Mégane E-Tech Electric arriverà nelle concessionarie in quattro varianti di allestimento (Equilibre, Techno, Iconic e Business) e in due versioni di batteria, la EV40 con motore da 130 Cv e batteria da 40 kWh e la EV60 da 220 Cv e 60 kWh. Nel primo caso l'autonomia omologata WLTP è di 300 km, nel secondo arriva a 470 km, con la differenza sostanziale che per le Mégane E-Tech Electric EV40 la ricarica avviene con corrente alternata fino a 22 kW, mentre le EV60 aggiungono anche quella in corrente continua (fast charge) fino a 130 kW.
    Il primo modello emblema della 'Nouvelle Vague' Renault e simbolo dell'offensiva nel segmento C - prodotto interamente in Francia, alla ElectriCity di Douai con motore fabbricato a Cléon - verrà proposto con sei tinte carrozzeria, e cioè Grigio Aviation, Grigio Scisto, Blu Notturno, Rosso Passion, Nero Etoilé e Bianco Ghiaccio. Prevista anche la doppia tinta per il tetto, i montanti e le carenature dei retrovisori esterni con scelta fra Grigio Scisto, Nero Etolié e Bianco Ghiaccio per 13 combinazioni possibili.
    Mégane E-Tech Electric nella versione 'alto di gamma' Iconic è personalizzata con la finitura dorata Warm Titanium, specifica per il rivestimento della lama aerodinamica integrata nei paraurti anteriori e posteriori e per le prese d'aria laterali dello scudo anteriore.

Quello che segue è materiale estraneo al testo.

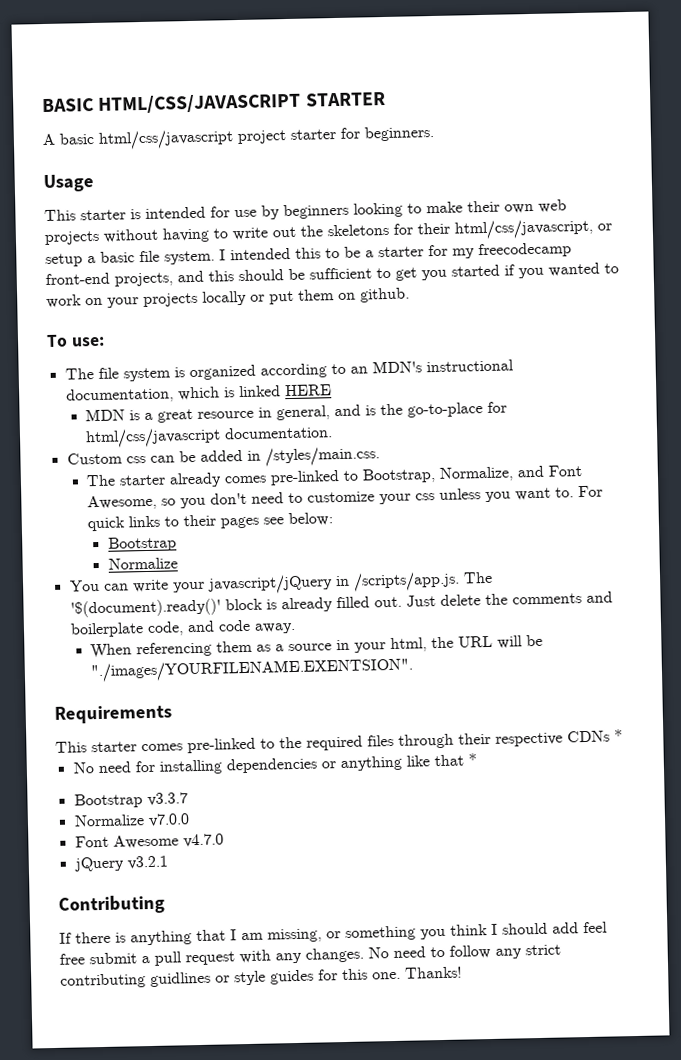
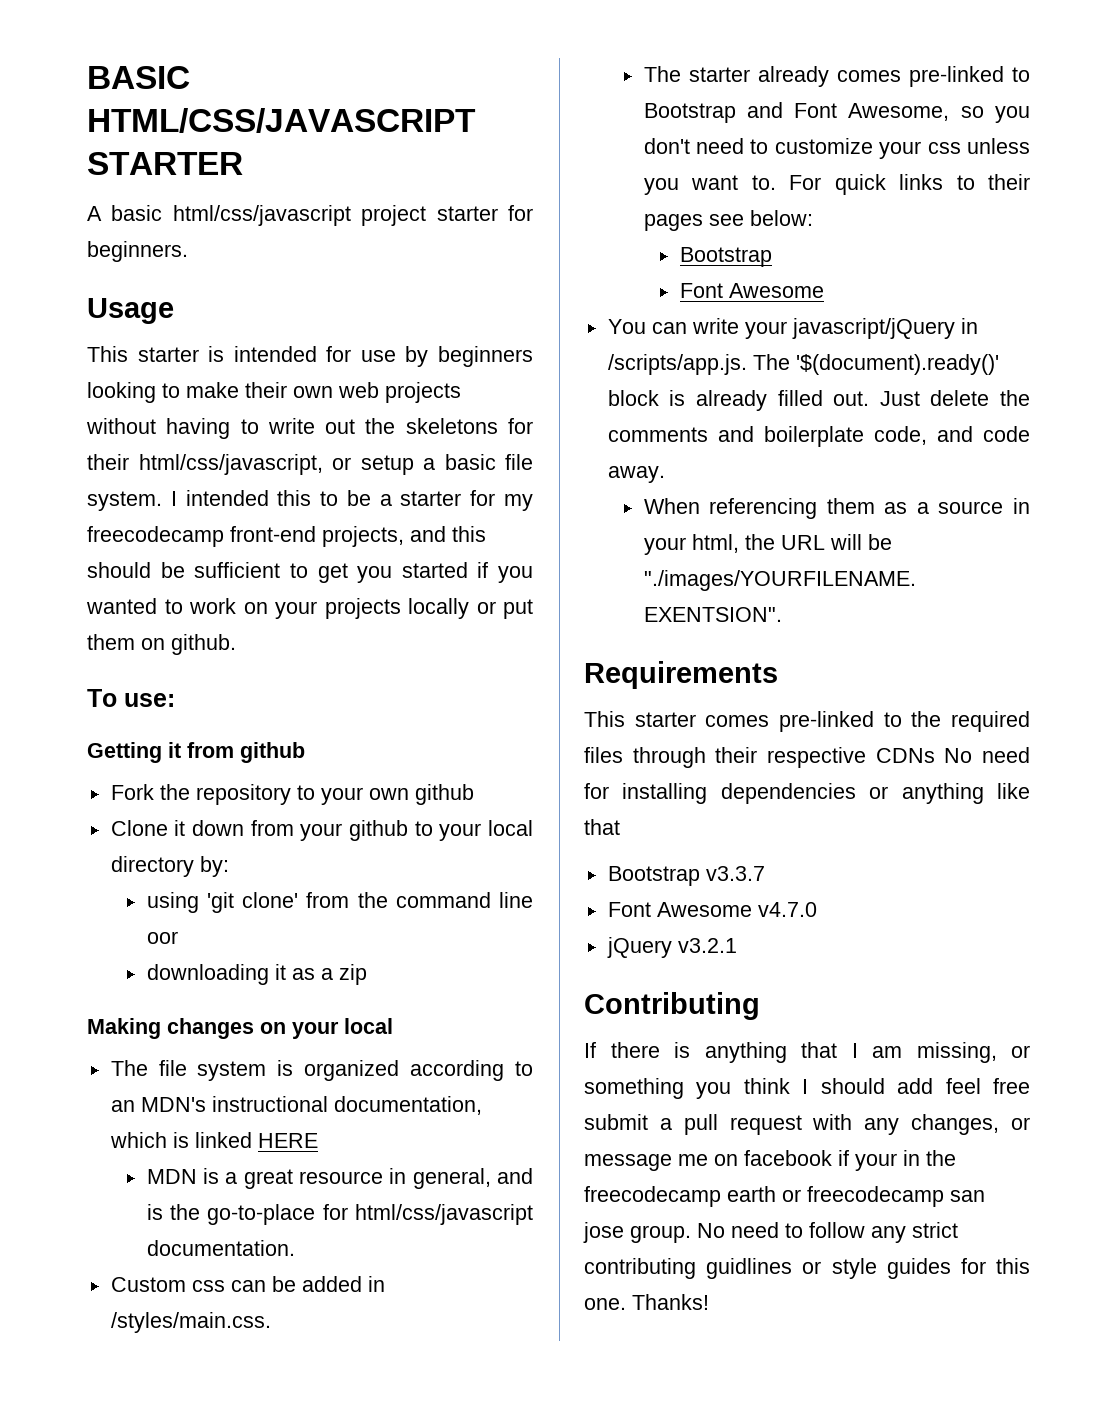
+ Getting it from github
+ Fork the repository to your own github
+ Clone it down from your github to your local directory by:
+ using 'git clone' from the command line oor
+ downloading it as a zip
+ Making changes on your local
- The starter already comes pre-linked to Bootstrap, Normalize, and Font Awesome, so you don't need to customize your css unless you want to.
+ The starter already comes pre-linked to Bootstrap and Font Awesome, so you don't need to customize your css unless you want to.
  For quick links to their pages see below:
  Bootstrap
- Normalize
+ Font Awesome
- This starter comes pre-linked to the required files through their respective CDNs *
- No need for installing dependencies or anything like that *
+ This starter comes pre-linked to the required files through their respective CDNs No need for installing dependencies or anything like that
- Normalize v7.0.0
- If there is anything that I am missing, or something you think I should add feel free submit a pull request with any changes.
+ If there is anything that I am missing, or something you think I should add feel free submit a pull request with any changes, or message me on facebook if your in the freecodecamp earth or freecodecamp san jose group.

E si potrà scegliere fra quattro differenti cerchi ruota, due da 18 pollici di diametro e due da 20. Caratterizzata da una abitabilità che è massimizzata dall'adattamento della piattaforma CMF-EV al nuovo layout tecnologico - con vano motore ridotto, batteria ultrasottile di 110 mm, pianale piatto, assenza leva del cambio nella console centrale e gruppo di climatizzazione spostato nel vano motore - Mégane E-Tech Electric stupisce per lo spazio a disposizione del guidatore e dei passeggeri, con alcune misure, come il raggio alle ginocchia nella zona posteriore (209 mm) e il volume utile dei vani portaoggetti (33 litri) che sono ai massimi livelli della categoria.
    Su tutto spicca l'inedita plancia a forma di L rovesciata, che integra (nelle versioni oltre la Equilibre) il driver display da 12 pollici e il display multimediale fino a 12 pollici per il più ampio spazio digitale della categoria, ben 774 centimetri quadri. Nelle versioni entry level il display multimediale, in posizione verticale, è da 9 pollici. Il nuovo sistema multimediale OpenR Link, sviluppato con Google, è basato su Android Automotive OS e propone la più avanzata tecnologia integrata con Google Maps, Google Assistant.
    In particolare il Multi-Sense di nuova generazione può essere comandato vocalmente per scegliere fra le 4 modalità Eco, Comfort, Sport e My Sense (quest'ultima totalmente personalizzabile).
    In totale la nuova architettura elettronica di Mégane E-Tech Electric metterà a disposizione del guidatore 26 dispositivi di assistenza tra cui la grande novità rappresentata dall'Active Driver Assist. Si tratta in pratica di un sistema di guida autonoma di livello 2 che abbina il Cruise Control Adattivo e la funzione di assistenza al mantenimento del centro corsia al Rear Automatic Emergency Breaking (la frenata automatica emergenza posteriore) e l'Occupant Safety Exit (l'allerta ostacolo in uscita dal veicolo).
    Gestito attraverso la Multiview Camera 360° 3D l'Active Driver Assist affianca il guidatore nelle manovre e nel traffico per evitare incidenti soprattutto in quelle situazioni - come la retromarcia - in cui la visibilità e la percezione dei rischi sono inferiori.